Task details: Precise copying is required. Return the data below in full.

Record extracts:
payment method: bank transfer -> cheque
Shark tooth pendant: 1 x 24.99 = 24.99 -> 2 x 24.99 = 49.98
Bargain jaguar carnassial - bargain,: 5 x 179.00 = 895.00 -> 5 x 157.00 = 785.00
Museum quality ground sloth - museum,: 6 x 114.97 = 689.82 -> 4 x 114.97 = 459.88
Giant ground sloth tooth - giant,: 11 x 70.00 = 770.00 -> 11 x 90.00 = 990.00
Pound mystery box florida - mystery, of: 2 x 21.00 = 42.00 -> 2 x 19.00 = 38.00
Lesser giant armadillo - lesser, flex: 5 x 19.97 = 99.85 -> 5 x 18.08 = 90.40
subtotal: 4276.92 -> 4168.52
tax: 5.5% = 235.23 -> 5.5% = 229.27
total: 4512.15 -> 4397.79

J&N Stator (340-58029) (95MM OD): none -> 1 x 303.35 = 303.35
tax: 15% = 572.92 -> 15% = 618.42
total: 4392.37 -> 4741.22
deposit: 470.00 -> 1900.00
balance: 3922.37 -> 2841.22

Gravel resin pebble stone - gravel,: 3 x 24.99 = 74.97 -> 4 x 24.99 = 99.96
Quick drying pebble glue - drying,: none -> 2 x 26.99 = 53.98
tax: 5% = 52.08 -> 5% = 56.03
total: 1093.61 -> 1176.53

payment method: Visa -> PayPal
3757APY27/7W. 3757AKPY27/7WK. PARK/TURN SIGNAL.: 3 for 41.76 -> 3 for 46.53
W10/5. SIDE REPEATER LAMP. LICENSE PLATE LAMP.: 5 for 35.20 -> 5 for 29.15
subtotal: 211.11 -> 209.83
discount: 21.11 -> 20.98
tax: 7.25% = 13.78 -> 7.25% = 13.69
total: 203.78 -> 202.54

Exercise solution:
payment method: bank transfer -> cheque
Shark tooth pendant: 1 x 24.99 = 24.99 -> 2 x 24.99 = 49.98
Bargain jaguar carnassial - bargain,: 5 x 179.00 = 895.00 -> 5 x 157.00 = 785.00
Museum quality ground sloth - museum,: 6 x 114.97 = 689.82 -> 4 x 114.97 = 459.88
Giant ground sloth tooth - giant,: 11 x 70.00 = 770.00 -> 11 x 90.00 = 990.00
Pound mystery box florida - mystery, of: 2 x 21.00 = 42.00 -> 2 x 19.00 = 38.00
Lesser giant armadillo - lesser, flex: 5 x 19.97 = 99.85 -> 5 x 18.08 = 90.40
subtotal: 4276.92 -> 4168.52
tax: 5.5% = 235.23 -> 5.5% = 229.27
total: 4512.15 -> 4397.79

J&N Stator (340-58029) (95MM OD): none -> 1 x 303.35 = 303.35
tax: 15% = 572.92 -> 15% = 618.42
total: 4392.37 -> 4741.22
deposit: 470.00 -> 1900.00
balance: 3922.37 -> 2841.22

Gravel resin pebble stone - gravel,: 3 x 24.99 = 74.97 -> 4 x 24.99 = 99.96
Quick drying pebble glue - drying,: none -> 2 x 26.99 = 53.98
tax: 5% = 52.08 -> 5% = 56.03
total: 1093.61 -> 1176.53

payment method: Visa -> PayPal
3757APY27/7W. 3757AKPY27/7WK. PARK/TURN SIGNAL.: 3 for 41.76 -> 3 for 46.53
W10/5. SIDE REPEATER LAMP. LICENSE PLATE LAMP.: 5 for 35.20 -> 5 for 29.15
subtotal: 211.11 -> 209.83
discount: 21.11 -> 20.98
tax: 7.25% = 13.78 -> 7.25% = 13.69
total: 203.78 -> 202.54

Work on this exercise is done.